Андрей Семенович говорил весело, но внушительно и настойчиво. Екатерина Павловна чувствовала, будто от его спокойного голоса кровь быстрее двигается по ее жилам, на щеках показывается румянец и ее малиновым глазам снова возвращается прежний веселый блеск.
– Обязательно приезжайте завтра, – говорила она, когда Андрей Семенович стал прощаться. – И послезавтра, и в четверг! И привезите мне цветов и каштанов в сахаре.
На следующий день Екатерина Павловна, конечно, никуда не поехала, хотя Зотов и приехал в Павловск с цветами и засахаренными каштанами. Впрочем, она встала, оделась и чувствовала себя совершенно бодрой, так что от дальнейшей предприимчивости ее удержали только советы того же Андрея Семеновича. Она поиграла на пианино, а к вечеру вышла в сад. Офицеру казалось, что он видит прежнюю Катю, – настолько она была оживленна и весела. Несколько раз она принималась даже смеяться. Только изредка рассеянный взгляд и несколько тревожное выражение меняли ее круглое, побледневшее теперь лицо.
Елена Артуровна, воспользовавшись присутствием Зотова, вышла куда-то из дому и вернулась только в поздние сумерки, когда Андрей Семенович уже уходил и Катенька провожала его по саду.
– Вы меня простите, Андрей Семенович, что я ушла, – сказала она. – У меня болен большой друг, а я из-за Катенькиного нездоровья все не могла улучить минуты навестить его, а сегодня воспользовалась тем, что Кате лучше ивы при ней.

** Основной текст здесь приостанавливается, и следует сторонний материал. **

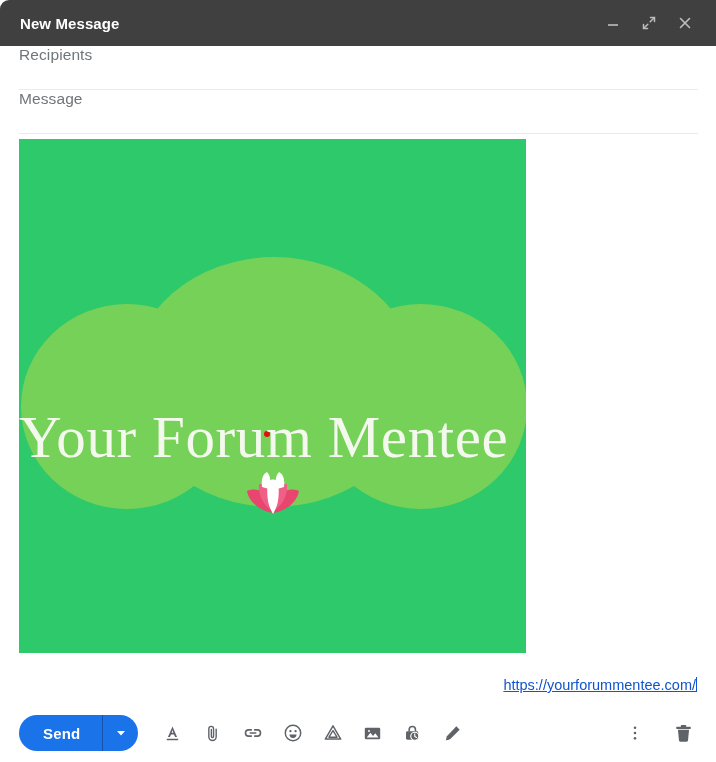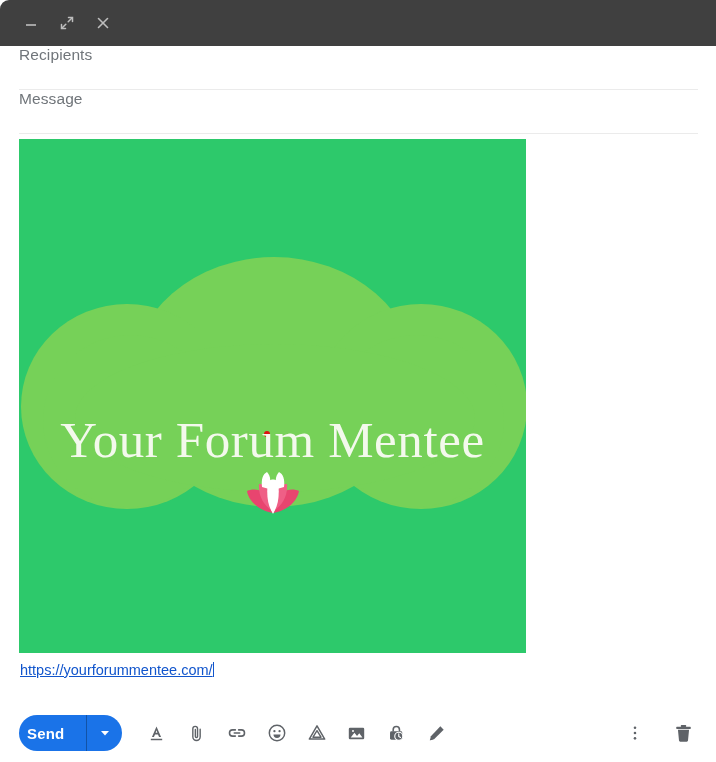--- a/index.html
+++ b/index.html
@@ -105,32 +105,33 @@
     left: 222px;
     top: 328px;
     width: 64px;
     height: 50px;
   }
 
   .banner-title {
     position: absolute;
     left: 0;
     right: 0;
-    top: 272px;
-    text-align: center;
+    top: 264px;
+    text-align: left;
     font-family: "Liberation Serif", serif;
-    font-size: 51px;
+    font-size: 59px;
     color: #f3f9ec;
     letter-spacing: .6px;
     white-space: nowrap;
   }
 
   .link-line {
-    padding: 9px 0 0 1px;
+    padding: 24px 0 0 1px;
     font-size: 14.5px;
+    text-align: right;
   }
   .mail-link {
     color: #1155cc;
     text-decoration: underline;
     cursor: pointer;
   }
   .caret {
     display: inline-block;
     width: 1px;
     height: 15px;
@@ -158,21 +159,21 @@
     background: #1a73e8;
     border-radius: 18px;
     height: 36px;
     cursor: pointer;
     overflow: hidden;
   }
   .send-label {
     color: #fff;
     font-size: 15px;
     font-weight: bold;
-    padding: 0 22px 0 8px;
+    padding: 0 22px 0 24px;
     letter-spacing: .2px;
   }
   .send-divider {
     width: 1px;
     height: 36px;
     background: rgba(0,0,0,.28);
   }
   .send-arrow {
     width: 35px;
     height: 36px;
@@ -201,20 +202,21 @@
   .right-icons {
     display: flex;
     align-items: center;
     gap: 16px;
   }
 </style>
 </head>
 <body>
 
 <div class="titlebar">
+  <div class="title-text">New Message</div>
   <div class="win-btns">
 
     <div class="win-btn">
       <svg width="16" height="16" viewBox="0 0 16 16">
         <rect x="3" y="9.2" width="10" height="1.6" fill="#bdbdbd"></rect>
       </svg>
     </div>
 
     <div class="win-btn">
       <svg width="16" height="16" viewBox="0 0 16 16">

– Как же здоровье вашего друга? – спросил Андрей Семенович равнодушно.
– Благодарю вас, ему гораздо лучше. Сегодня он даже занимался музыкой и выходил в сад меня провожать.
В темноте нельзя было видеть, как густая краска залила Катенькины щеки, но настоящий гнев звучал в ее голосе, когда она воскликнула:
– Елена Артуровна, я вас прошу не говорить при мне о Вейсе! Особенно
– Вот и видно, что ты не совсем еще поправилась! Волнуешься по таким пустякам! – сказала тетя Нелли.
– Я нисколько не волнуюсь, и моя болезнь здесь ни при чем, а просто мне надоели эти постоянные аналогии. Я не хочу о них слышать. И я сама, и моя болезнь не находятся ни в какой связи с господином Вейсом…
– Я не понимаю, друг мой, почему ты кипятишься? Я, кажется, вовсе и не высказывала того, в чем ты меня упрекаешь. Я вправе иметь свое мнение о сродстве душ и о возможности телепатического сношения, но я никому его не навязываю и даже не говорю о нем.
– Но вы это думаете, думаете – и заставляете меня думать так же! Я знаю все ваши штучки… Но я этого не хочу и не допущу. И вы с вашим Вейсом ничего не достигнете таким способом…
Катенька выкрикивала, будто одержимая, и было действительно не совсем понятно ее негодование.
– Бог знает, что ты говоришь, Катя, – сказала Елена Артуровна как можно мягче. – Ты слишком рано встала с постели, тебе нужно было бы вылежаться…
– Вы хотите, чтобы я совсем не вставала, я знаю, вы были бы рады, если бы я захворала, умерла, как мама… Тогда бы вы стали меня боготворить и из-за меня губить и мучить других.
Теперь уже вступился Андрей Семенович.